The final eight or nine pages are simply about average. They address a different argument -- whether there's harmless error in this particular case -- and they are what they are. What's on those pages is about par for the course. There are arguments. You could agree, you could disagree, you could be unsure. It's what you'd expect from smart people writing an opinion.
But those first twenty pages. They're something different. As weird as it sounds, I felt like I was reading art. Which is something I don't think I've ever felt before when reading an opinion from the California Supreme Court.
I readily concede that the depth of my feeling in this regard may perhaps be idiosyncratic. I nonetheless believe that any reasonable reader will find the first twenty pages of this opinion to be exceptionally well-written. Maybe they won't be awed in the same way I was. But they'll still think those pages are crafted pretty darn well.
Meanwhile, I'll continue to think that they're nothing less than awesome.

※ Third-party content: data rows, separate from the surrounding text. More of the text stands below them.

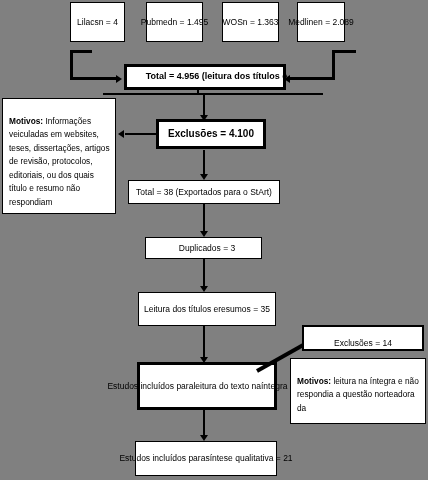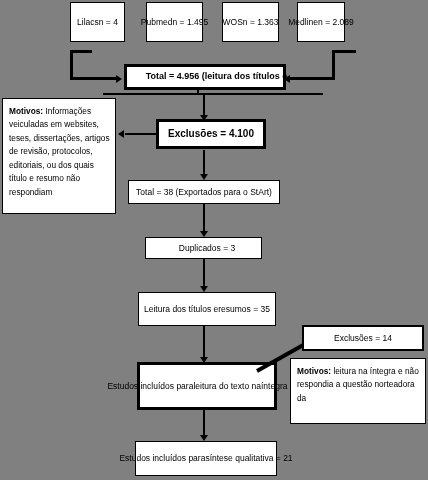--- a/index.html
+++ b/index.html
@@ -48,7 +48,7 @@
   .para-box {
     display: block;
     text-align: left;
-    padding: 6px 5px 4px 6px;
+    padding: 16px 5px 4px 6px;
     font-size: 8.3px;
     line-height: 1.62;
   }

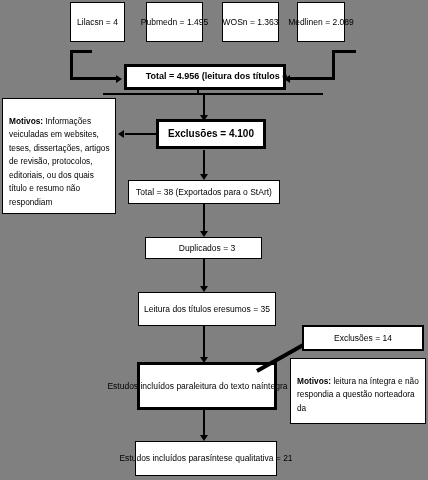--- a/index.html
+++ b/index.html
@@ -194,7 +194,7 @@
     <polygon points="74,5 58,8 64,19" fill="#000000"></polygon>
   </svg>
 
-  <div class="box bold" style="left:302px; top:325px; width:122px; height:26px; font-size:8.5px; font-weight:normal; border-width:2px;">
+  <div class="box bold" style="left:302px; top:325px; width:122px; height:26px; font-size:8.5px; font-weight:normal; border-width:2px;align-items:flex-end;">
     <span class="ln">Exclusões = 14</span>
   </div>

For those more concerned about substance rather than style, here's what the case is about. As accurately -- and helpfully -- summarized in the first paragraph of the opinion:
The factual setting that required the California Supreme Court to resolve this question are a good test case for the issue. Basically, defendant and the victim were in a relationship, that relationship was marred by domestic violence, and at some point the parties decided to try to get pregnant, but defendant thought that this effort was unsuccessful. At some later point, the defendant and the victim got into an heated argument, during which the victim called the defendant "a f**king illegal," a "nobody," and said that she "could get better than [him]." This (understandably) upset the defendant, who started to leave. At which point the victim said: "F**k you. I was right. I knew you were going to walk away someday. That's why I killed your bastard. I got an abortion."

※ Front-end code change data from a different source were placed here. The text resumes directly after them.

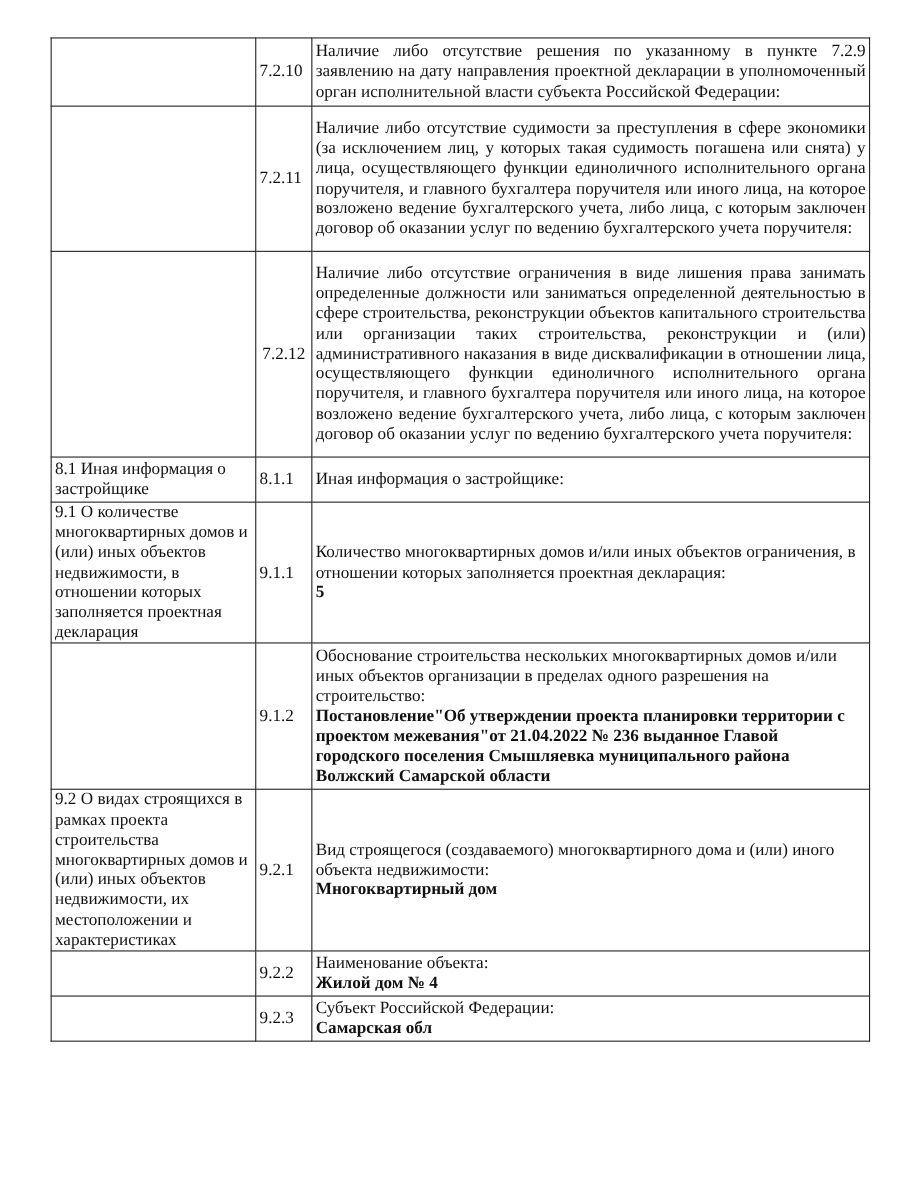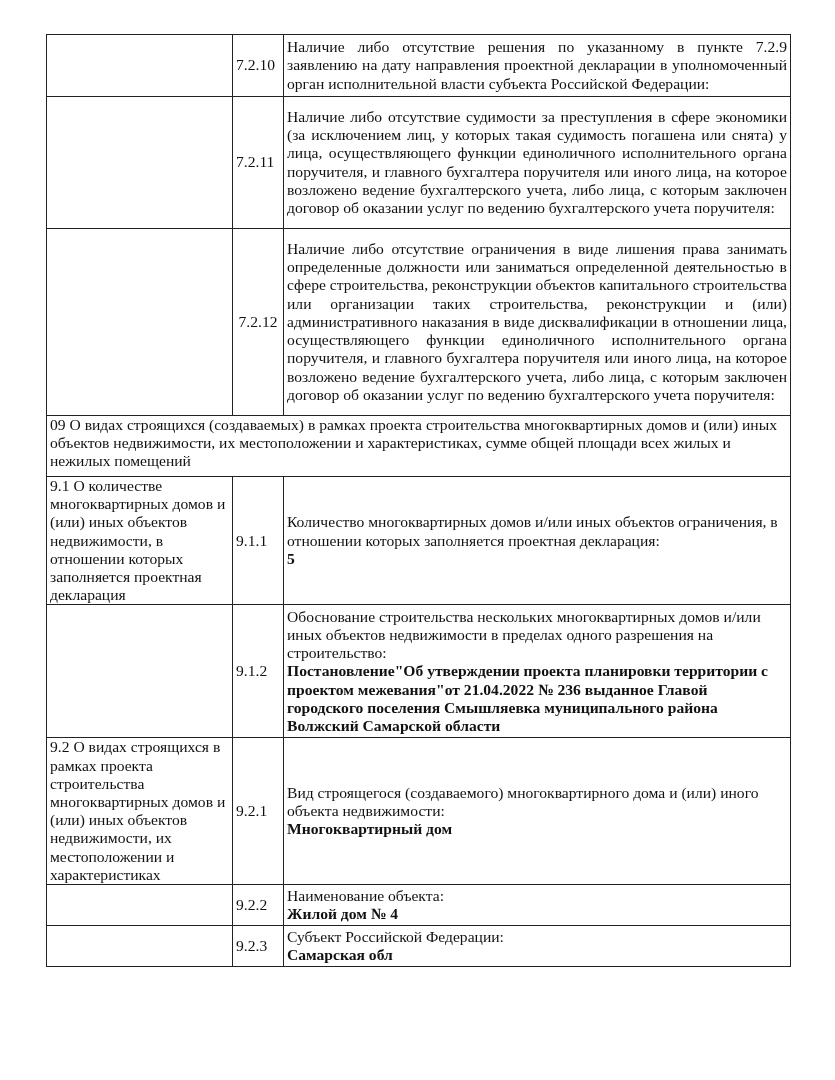--- a/index.html
+++ b/index.html
@@ -59,6 +59,13 @@
         <span>Наличие либо отсутствие ограничения в виде лишения права занимать определенные должности или заниматься определенной деятельностью в сфере строительства, реконструкции объектов капитального строительства или организации таких строительства, реконструкции и (или) административного наказания в виде дисквалификации в отношении лица, осуществляющего функции единоличного исполнительного органа поручителя, и главного бухгалтера поручителя или иного лица, на которое возложено ведение бухгалтерского учета, либо лица, с которым заключен договор об оказании услуг по ведению бухгалтерского учета поручителя:</span>
       </td>
     </tr>
+    <tr class="r5">
+      <td class="lbl">8.1 Иная информация о застройщике</td>
+      <td class="num">8.1.1</td>
+      <td class="mid">
+        <span>Иная информация о застройщике:</span>
+      </td>
+    </tr>
     <tr class="r6">
       <td colspan="3" class="section" style="vertical-align:top;">09 О видах строящихся (создаваемых) в рамках проекта строительства многоквартирных домов и (или) иных объектов недвижимости, их местоположении и характеристиках, сумме общей площади всех жилых и нежилых помещений</td>
     </tr>

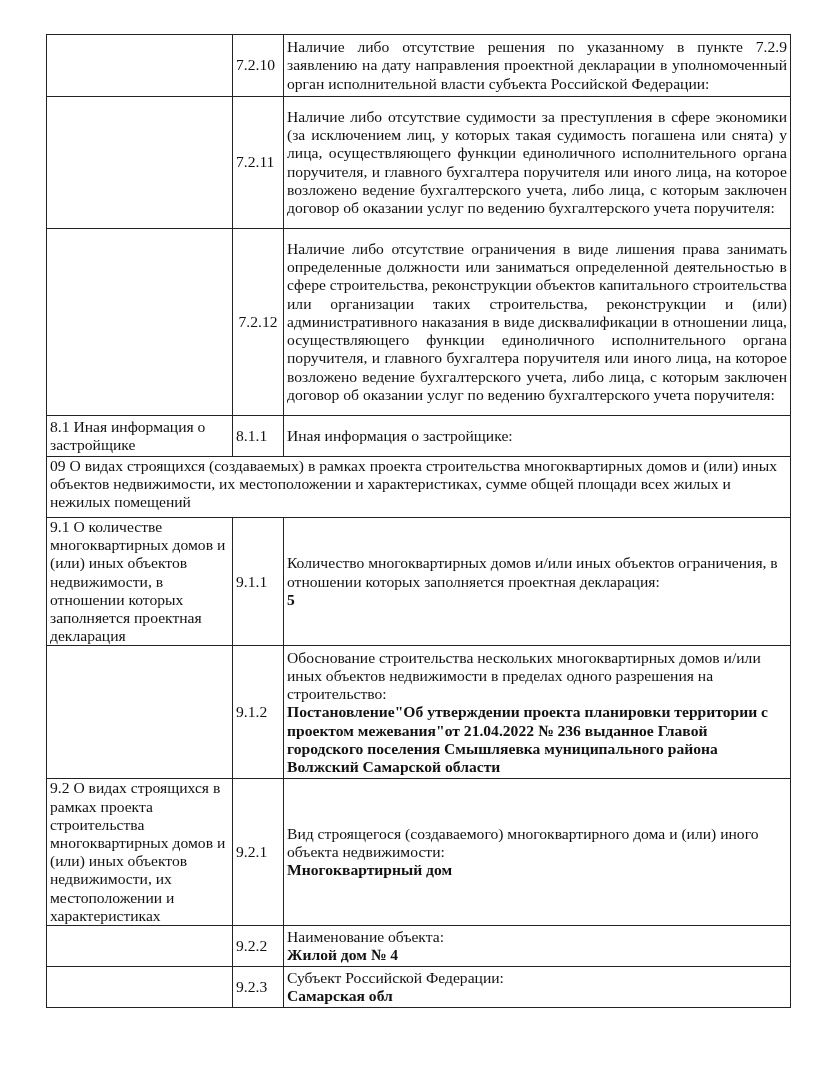--- a/index.html
+++ b/index.html
@@ -66,9 +66,6 @@
         <span>Иная информация о застройщике:</span>
       </td>
     </tr>
-    <tr class="r6">
-      <td colspan="3" class="section" style="vertical-align:top;">09 О видах строящихся (создаваемых) в рамках проекта строительства многоквартирных домов и (или) иных объектов недвижимости, их местоположении и характеристиках, сумме общей площади всех жилых и нежилых помещений</td>
-    </tr>
     <tr class="r7">
       <td class="lbl" style="hyphens:auto;margin-top:23px;">9.1 О количестве многоквартирных домов и (или) иных объектов недвижимости, в отношении которых заполняется проектная декларация</td>
       <td class="num">9.1.1</td>

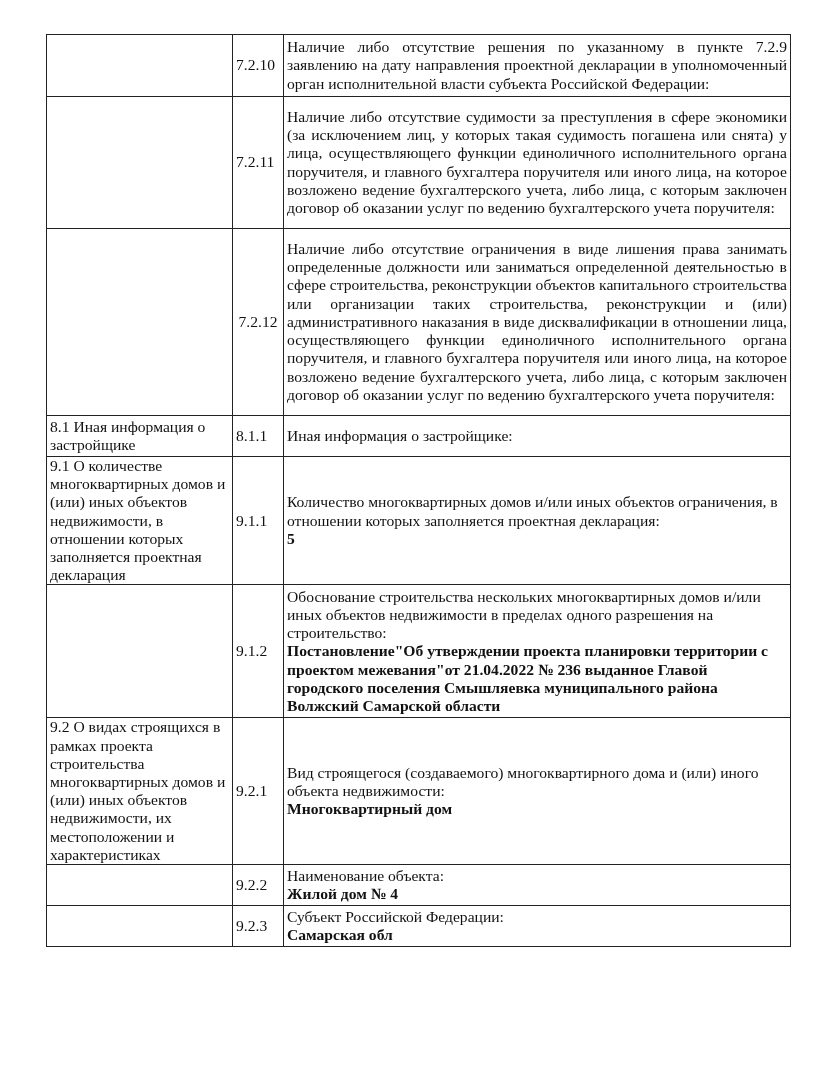--- a/index.html
+++ b/index.html
@@ -78,7 +78,7 @@
       <td></td>
       <td class="num">9.1.2</td>
       <td class="txt">
-        <span>Обоснование строительства нескольких многоквартирных домов и/или иных объектов недвижимости в пределах одного разрешения на строительство:</span>
+        <span>Обоснование строительства нескольких многоквартирных домов и/или иных объектов организации в пределах одного разрешения на строительство:</span>
         <span class="val">Постановление"Об утверждении проекта планировки территории с проектом межевания"от 21.04.2022 № 236 выданное Главой городского поселения Смышляевка муниципального района Волжский Самарской области</span>
       </td>
     </tr>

You can figure out from the context of the case what happens next. Defendant stabs the victim with a knife, killing her, flees to Mexico, gets caught, is put on trial, and the central question is whether defendant is guilty of first degree murder (premeditation), second degree murder, or voluntary manslaughter. Did the victim's (alleged) comment create "heat of passion" to push the crime into the latter of these categories? Defendant argued at trial that it did, and argued that the provocation need only be sufficiently strong to potentially push someone into a "rash" act. The prosecution, by contrast, argued at trial that to qualify as "heat of passion" sufficient to reduce the crime to manslaughter, the provocation needs to be sufficiently strong to push someone to kill someone. Those are two starkly different tests, and the jury had to choose between them. During deliberations, the jurors expressly asked a question about which was the correct standard, and the trial judge responded by essentially repeating the instruction that the jurors had been given.

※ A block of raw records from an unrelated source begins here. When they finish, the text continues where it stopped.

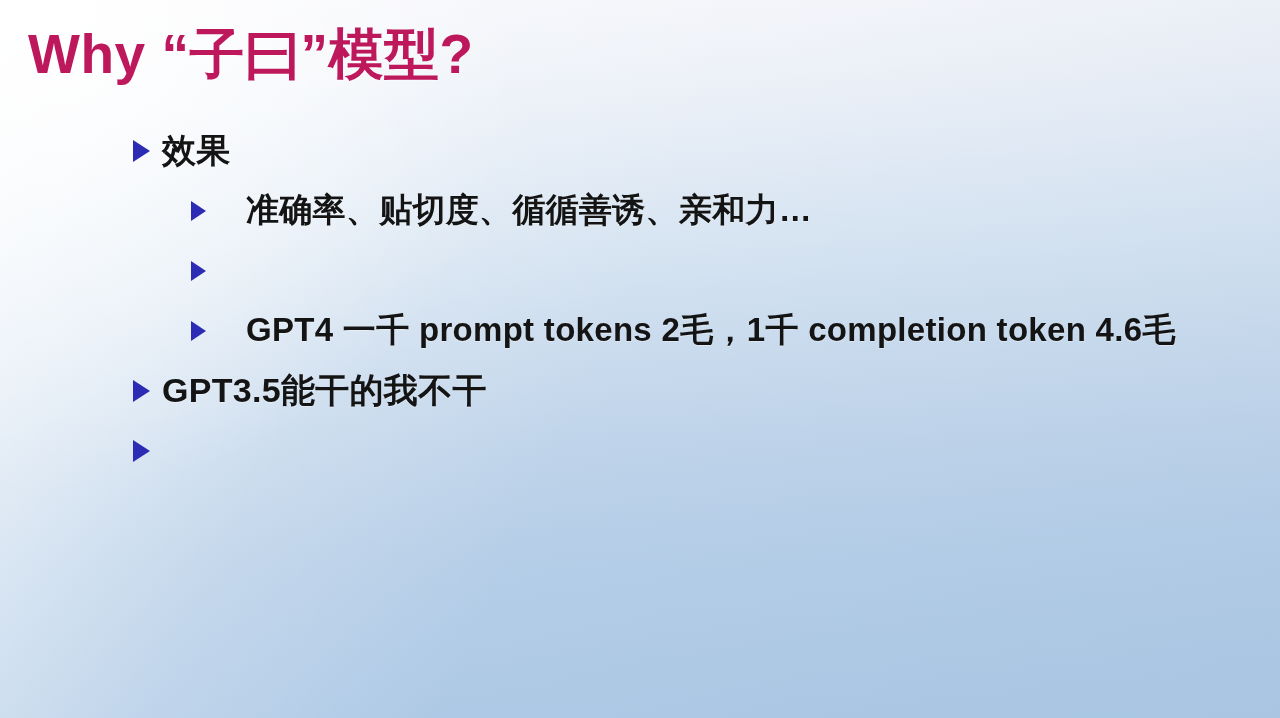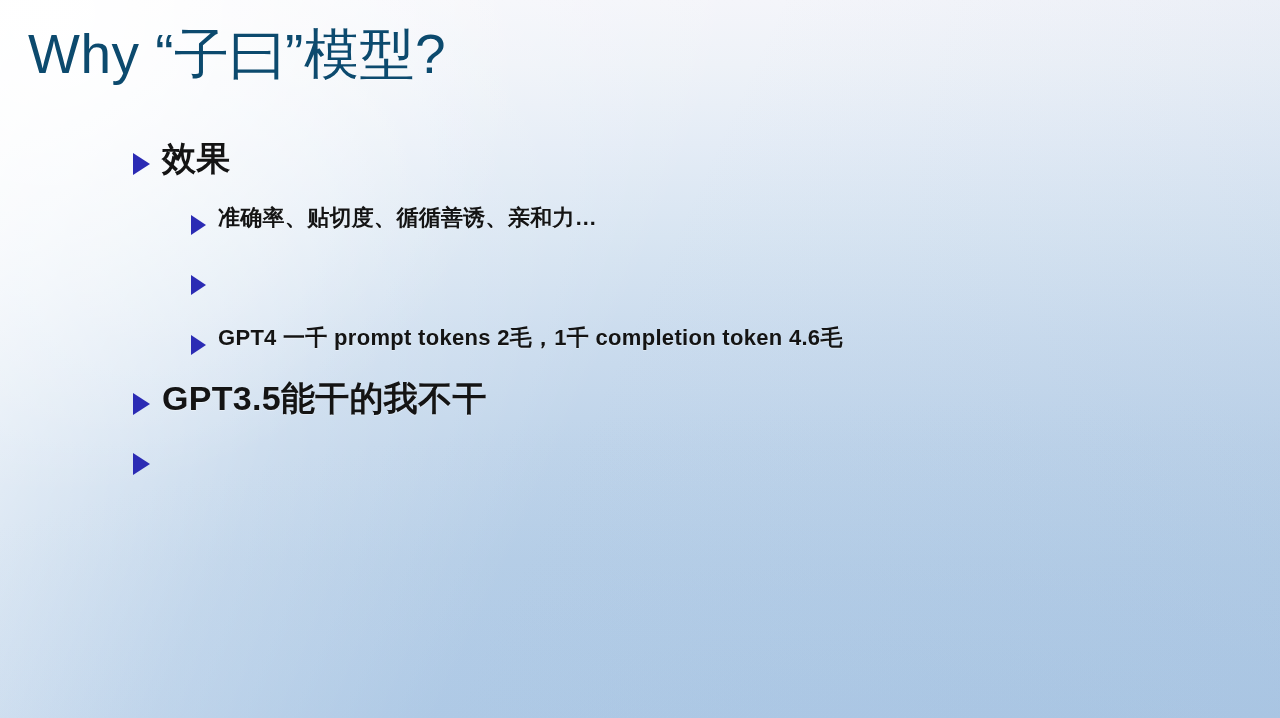--- a/index.html
+++ b/index.html
@@ -75,9 +75,9 @@
     top: 24px;
     font-size: 55px;
     line-height: 1.1;
-    font-weight: 400;
+    font-weight: 700;
     letter-spacing: 0.5px;
-    color: #0c4a6e;
+    color: #be185d;
     white-space: nowrap;
     text-shadow: 0 1px 1px rgba(255,255,255,0.55);
   }

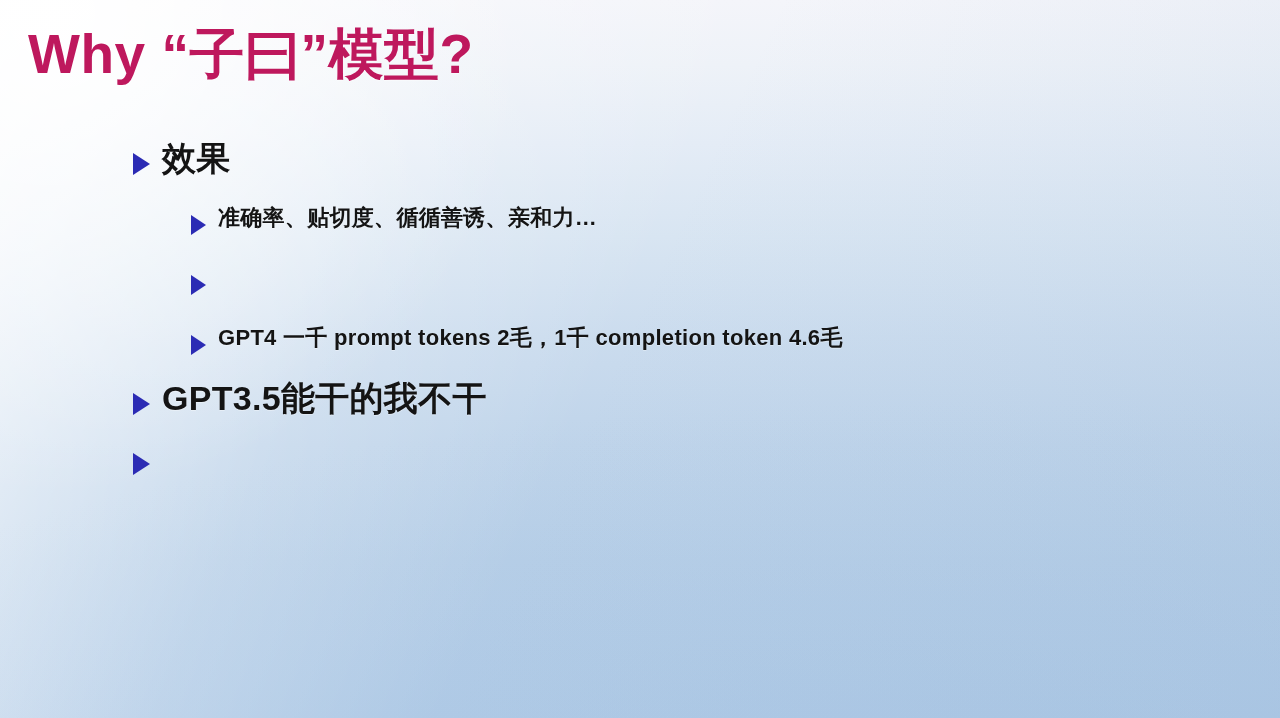--- a/index.html
+++ b/index.html
@@ -92,7 +92,7 @@
 
   .bullet-row {
     display: flex;
-    align-items: center;
+    align-items: flex-start;
     white-space: nowrap;
   }
   .bullet-row.level-1 {

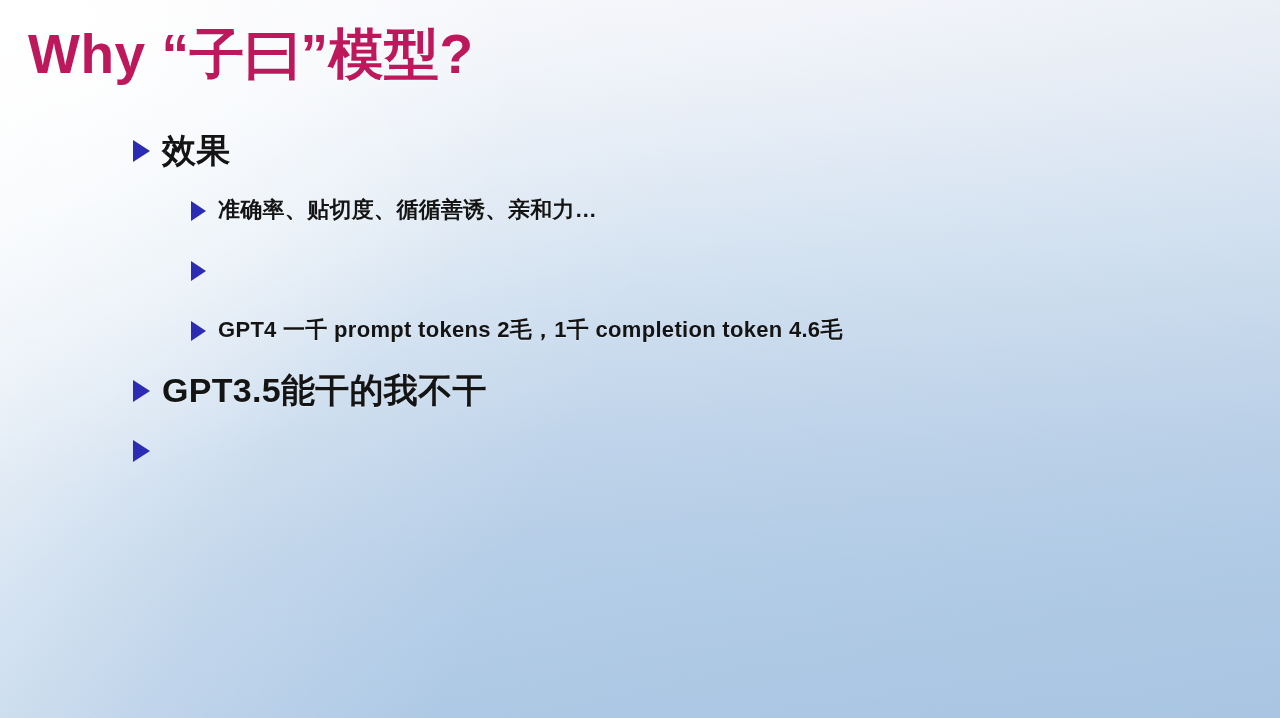--- a/index.html
+++ b/index.html
@@ -134,8 +134,9 @@
     line-height: 44px;
   }
   .level-2 .bullet-text {
-    font-size: 22px;
+    font-size: 33px;
     line-height: 44px;
+    margin-left: 28px;
   }
 </style>
 </head>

The California Supreme Court's unanimous opinion is that that defendant, not the prosecution, was correct about the relevant standard. But that there was no instructional error or prejudice because the jury instruction accurately (though vaguely) articulated the relevant rule.
The first twenty pages of the opinion concern the first of these conclusions. That's the part of the opinion that's incredibly special. It's also the most important. The rest of the opinion deals with the latter part. That's important too -- especially to the defendant -- but perhaps somewhat less so.
So that's what the case is about. Important in its own right. But I just want to reiterate how impressive are those first twenty or so pages of the opinion. Masterful. Literally masterful.
Well done -- extremely well done -- Justice Corrigan.
P.S. - Part of the prosecution's argument at trial had a somewhat special appeal to me. Notwithstanding the fact that I think that the California Supreme Court was exactly right to reject the principle for which the prosecution argued. The prosecutor told the jury during closing arguments: "We would have probably millions more homicides a year if [the defendant's version of the law about provocation was accurate] . . . . We've all gotten cut off in traffic. We say the few choice words. 'Oh, my God.' We don't gun the pedal and start trying to hit the car in front of use to try to kill the person who cut us off." I hear you. I have indeed said "Oh, my God" recently to someone who cut me off in traffic. Though in my case, that utterance was purely out of pain, not passion.
Funny how the exact same words can mean such starkly different things, depending on context.